Print all records exactly, pictures left out.
☆ ☆ ☆ ☆ ☆
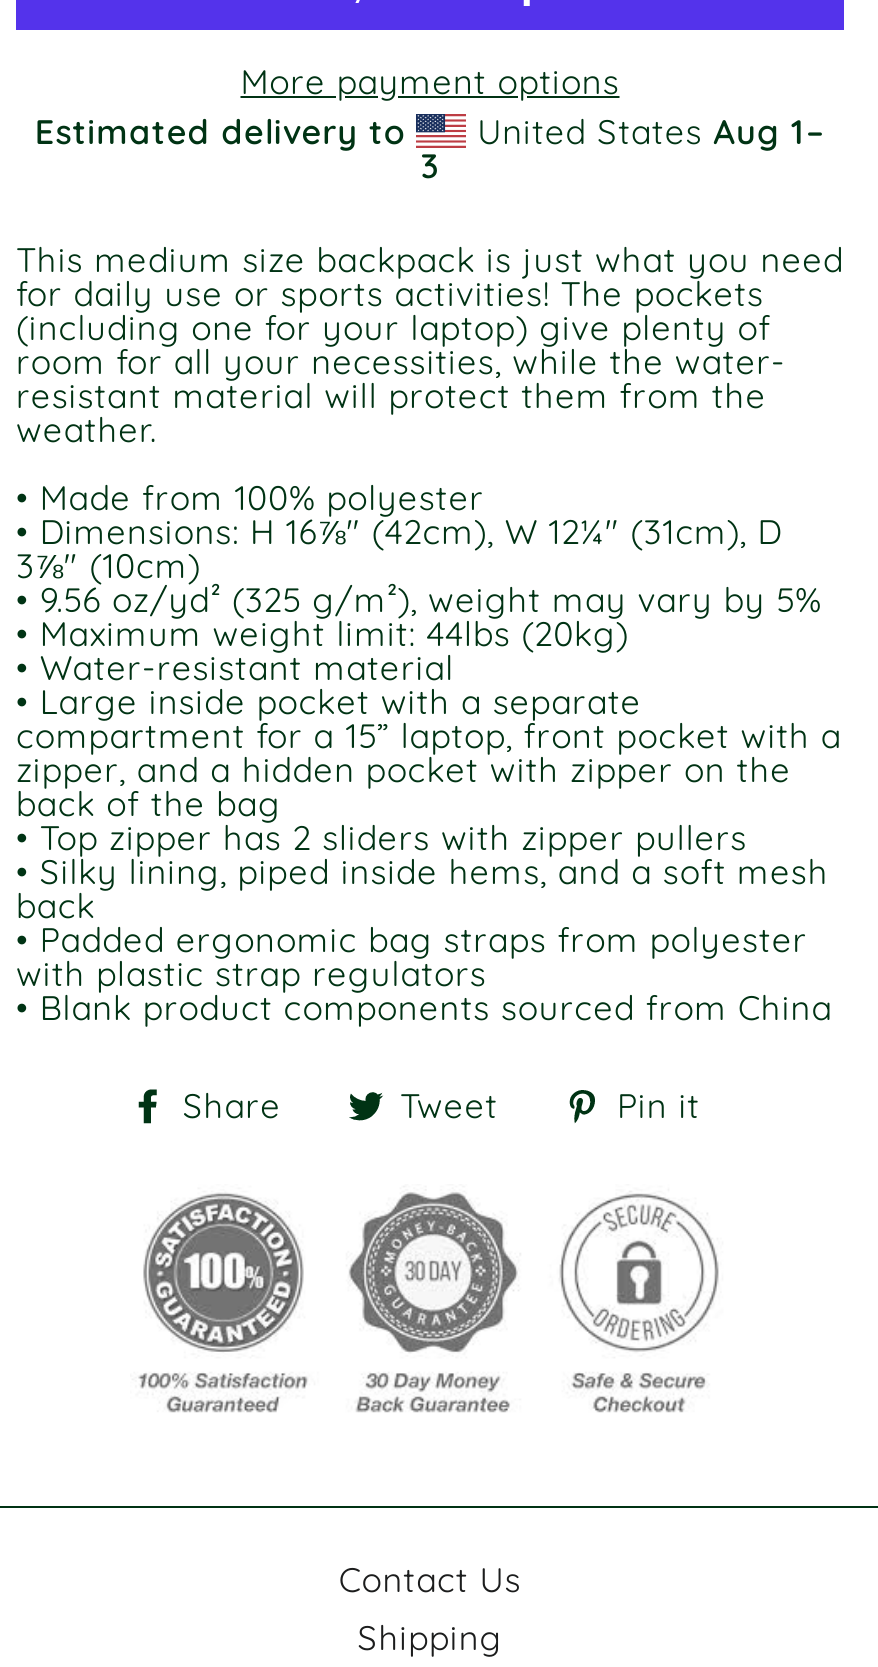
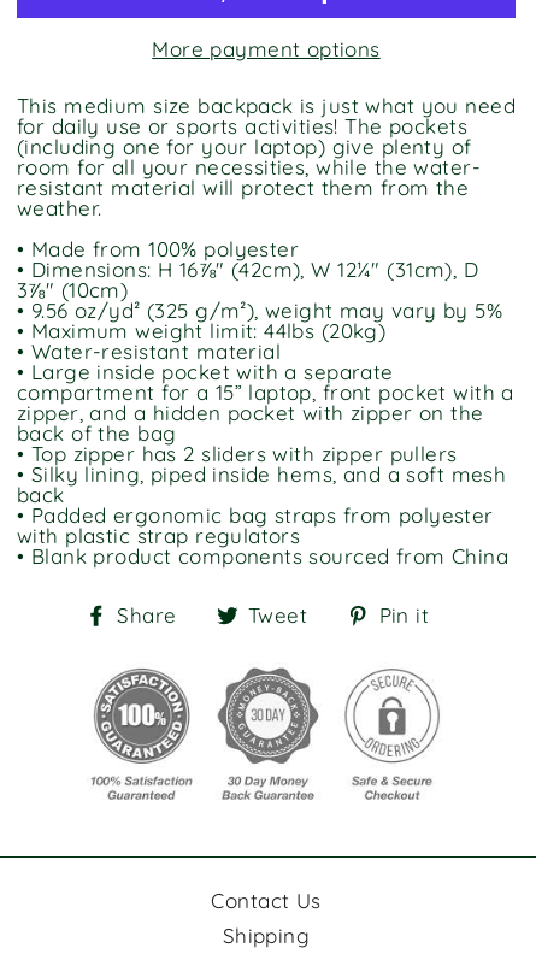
[35,110,825,186] Estimated delivery to | United States Aug 1– | 3 -> none

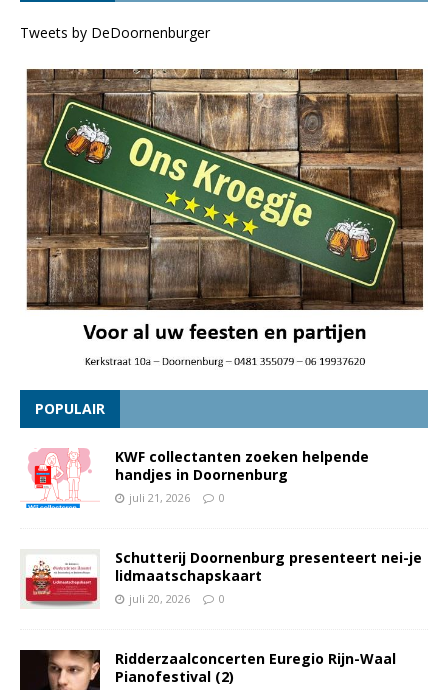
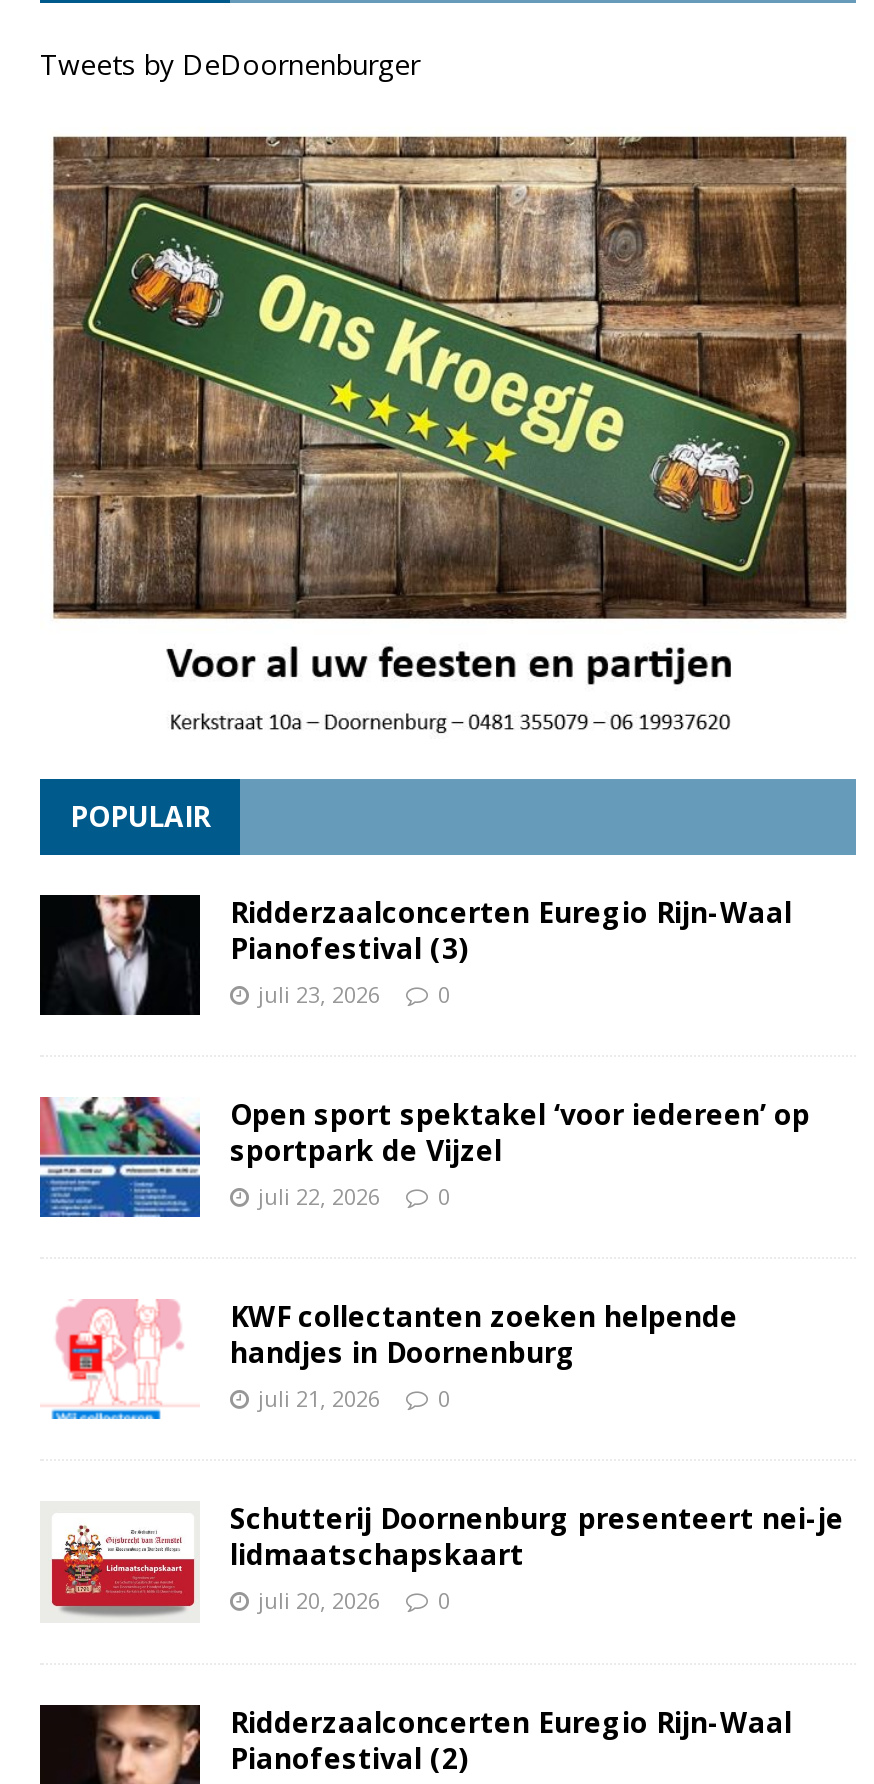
none -> [38,891,810,1211] [image] | Ridderzaalconcerten Euregio Rijn-Waal | Pianofestival (3) | juli 23, 2026 | 0 | Open sport spektakel ‘voor iedereen’ op | sportpark de Vijzel | juli 22, 2026 | 0
none -> [38,1095,202,1219] [image]

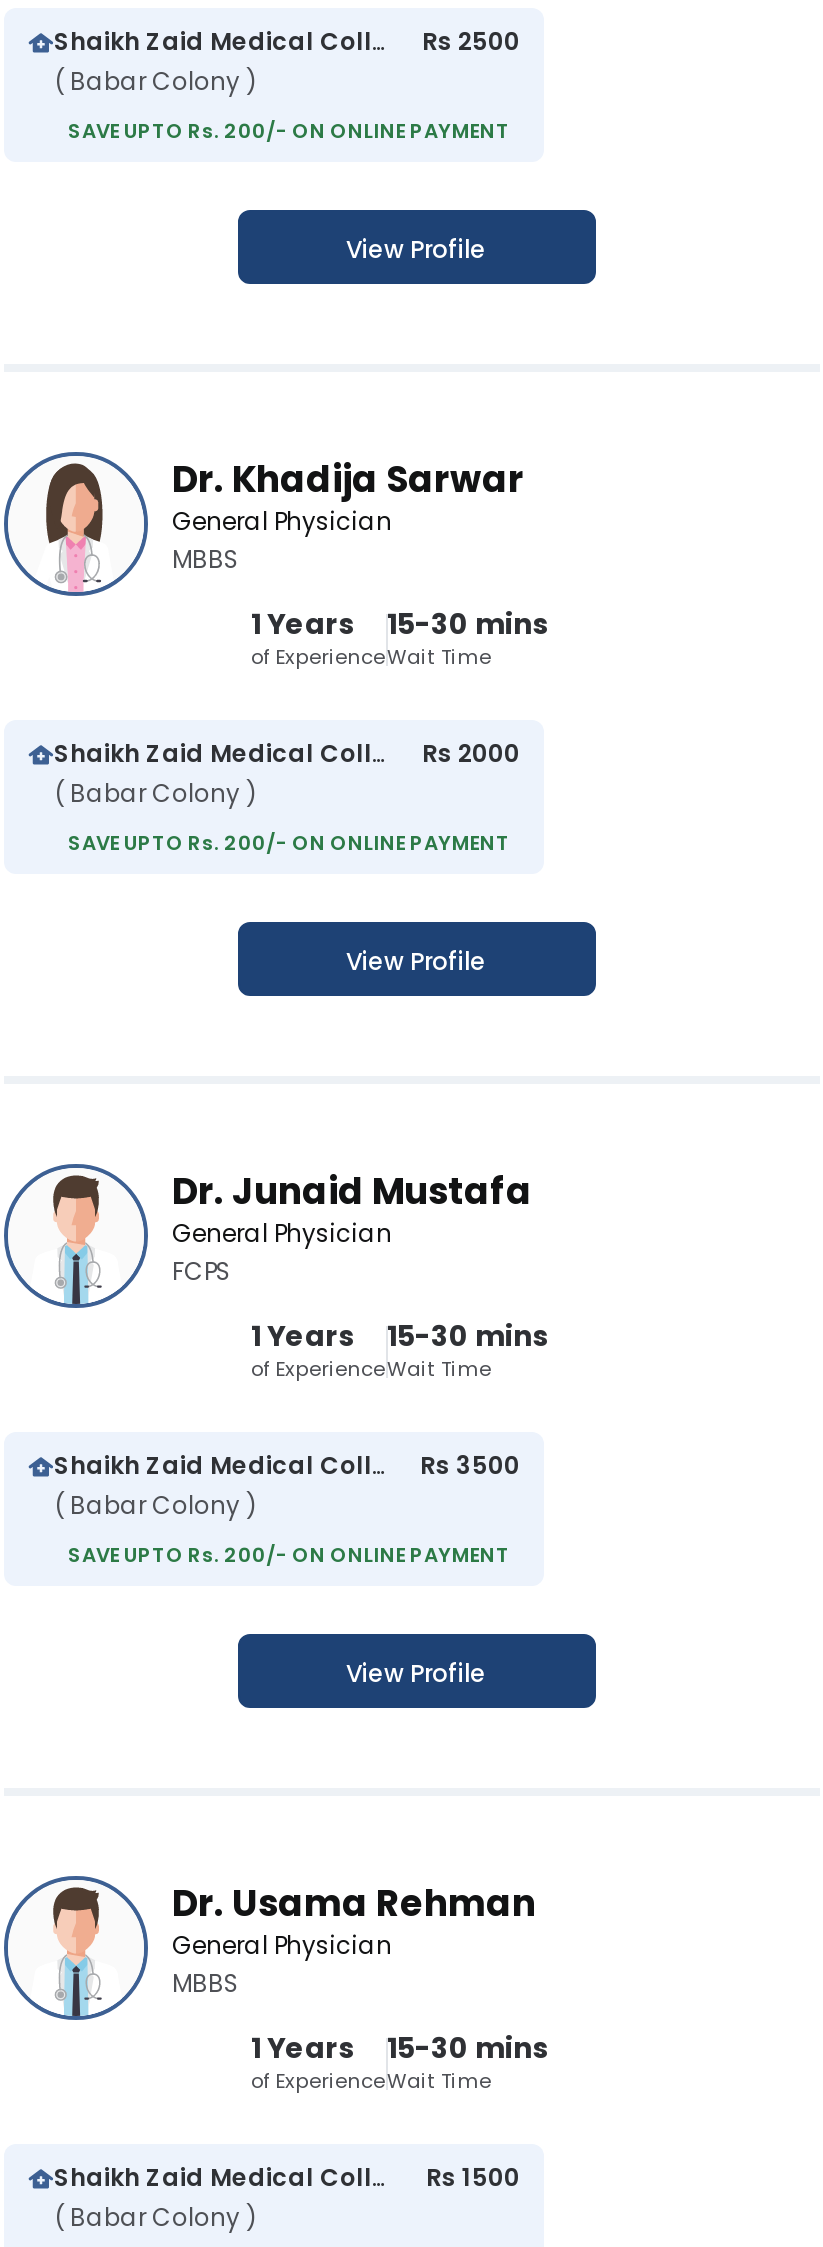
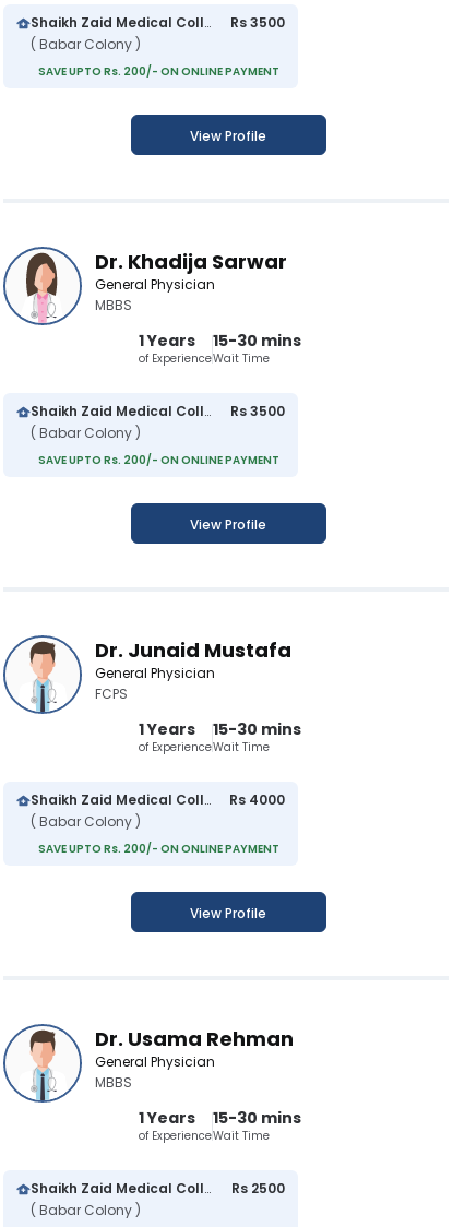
[422,24,520,58] Rs 2500 -> [230,13,285,32] Rs 3500
[422,736,520,770] Rs 2000 -> [230,402,285,420] Rs 3500
[420,1448,520,1482] Rs 3500 -> [229,791,285,809] Rs 4000
[426,2160,520,2194] Rs 1500 -> [231,1179,285,1198] Rs 2500

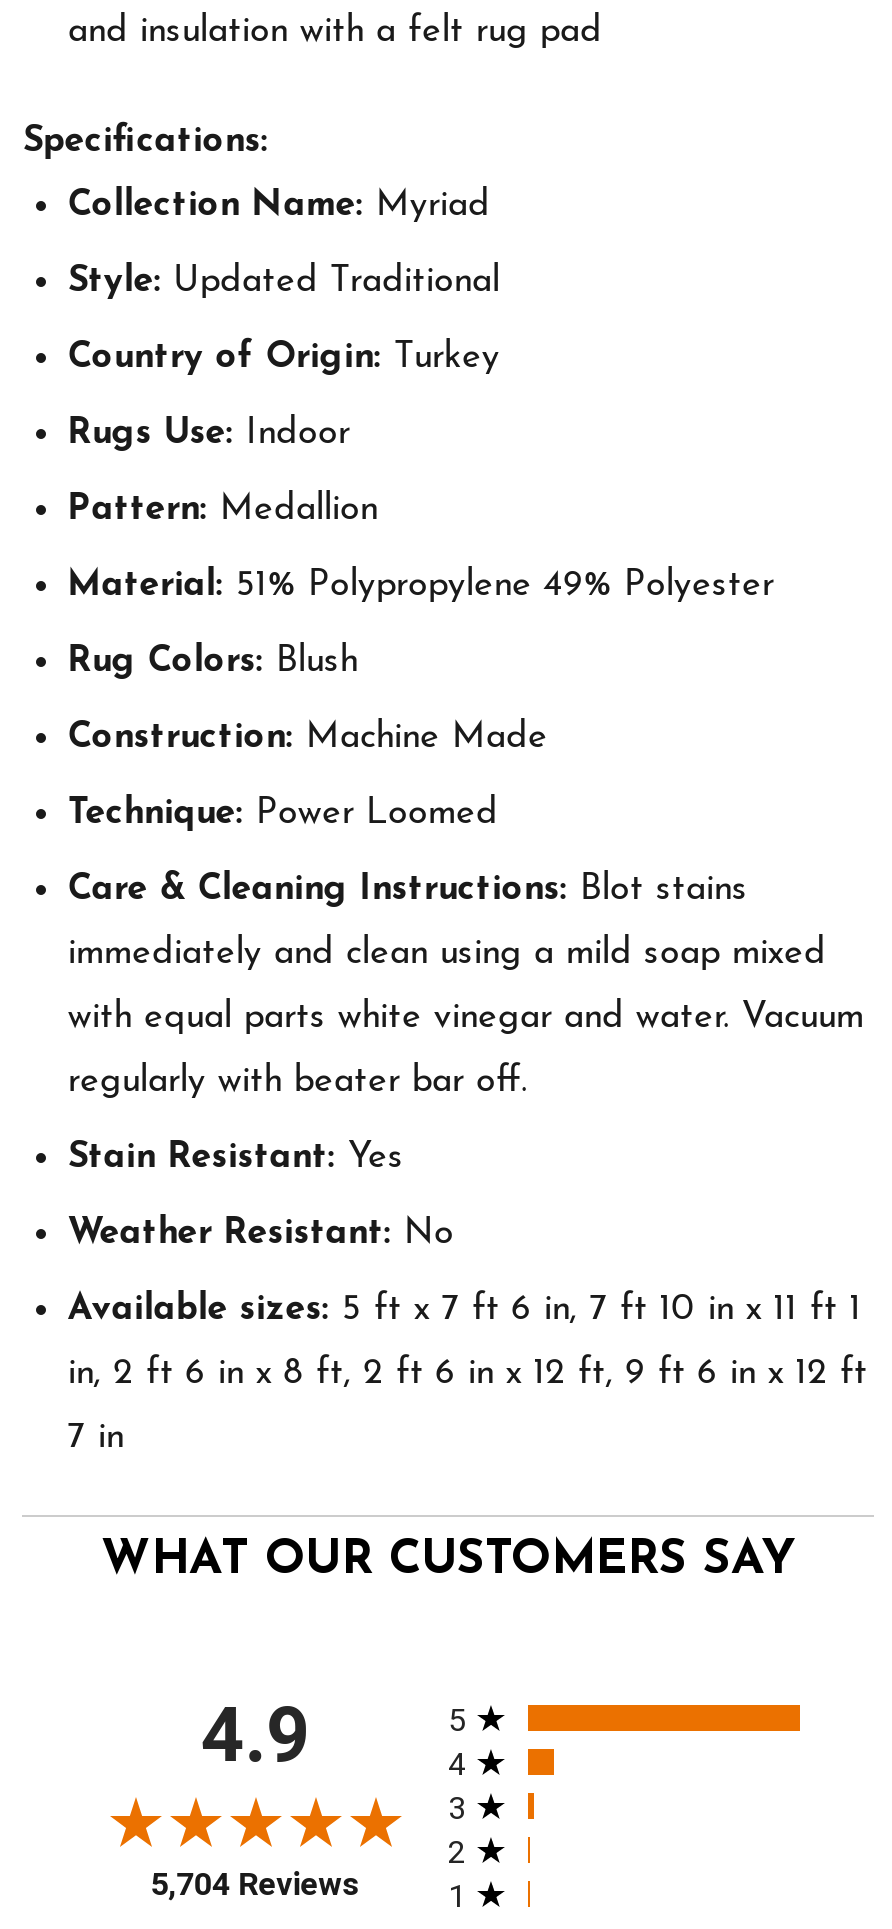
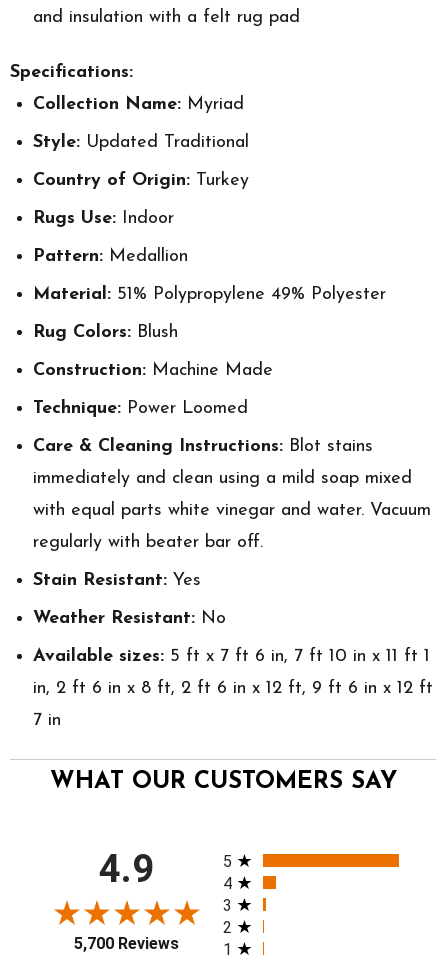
[150,1865,360,1903] 5,704 Reviews -> [74,934,179,953] 5,700 Reviews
☆ ☆ ☆ ☆ ☆
SOLUTION FOR THIS TASK:
[35,110,825,186] Estimated delivery to | United States Aug 1– | 3 -> none

none -> [38,891,810,1211] [image] | Ridderzaalconcerten Euregio Rijn-Waal | Pianofestival (3) | juli 23, 2026 | 0 | Open sport spektakel ‘voor iedereen’ op | sportpark de Vijzel | juli 22, 2026 | 0
none -> [38,1095,202,1219] [image]

[422,24,520,58] Rs 2500 -> [230,13,285,32] Rs 3500
[422,736,520,770] Rs 2000 -> [230,402,285,420] Rs 3500
[420,1448,520,1482] Rs 3500 -> [229,791,285,809] Rs 4000
[426,2160,520,2194] Rs 1500 -> [231,1179,285,1198] Rs 2500

[150,1865,360,1903] 5,704 Reviews -> [74,934,179,953] 5,700 Reviews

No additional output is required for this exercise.